Extracted data entries
---+---

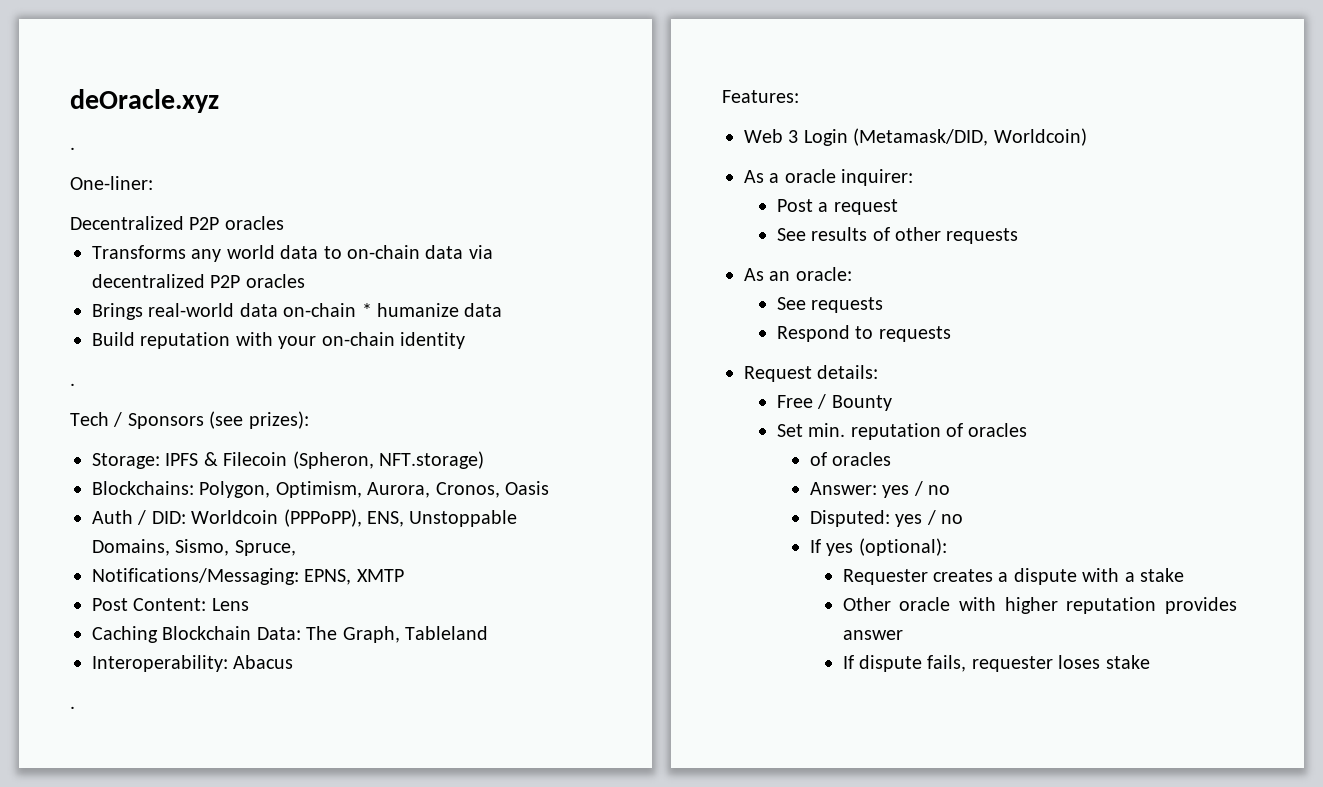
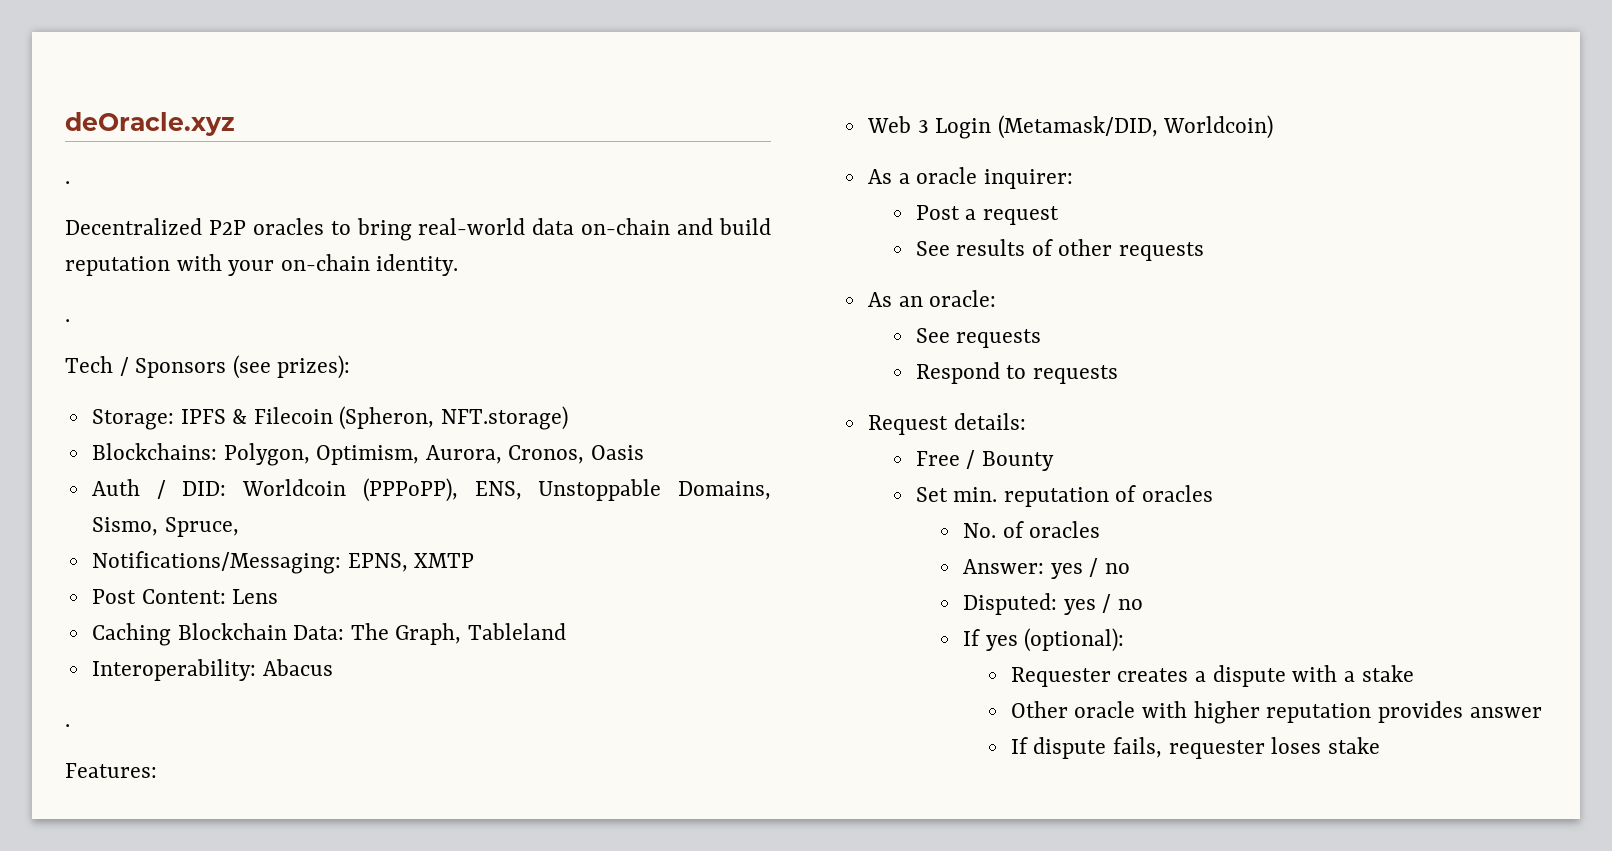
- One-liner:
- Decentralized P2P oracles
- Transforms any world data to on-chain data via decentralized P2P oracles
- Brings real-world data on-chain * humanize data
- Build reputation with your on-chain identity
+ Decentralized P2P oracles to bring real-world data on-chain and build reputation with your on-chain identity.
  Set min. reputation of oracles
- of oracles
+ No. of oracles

---+---

• [Work to be completed]
Set down, please, the lines from the line holding "- Decentralized P2P oracles" through the final line of the data, exactly and with nothing added.

• [Result]
- Decentralized P2P oracles
- Transforms any world data to on-chain data via decentralized P2P oracles
- Brings real-world data on-chain * humanize data
- Build reputation with your on-chain identity
+ Decentralized P2P oracles to bring real-world data on-chain and build reputation with your on-chain identity.
  Set min. reputation of oracles
- of oracles
+ No. of oracles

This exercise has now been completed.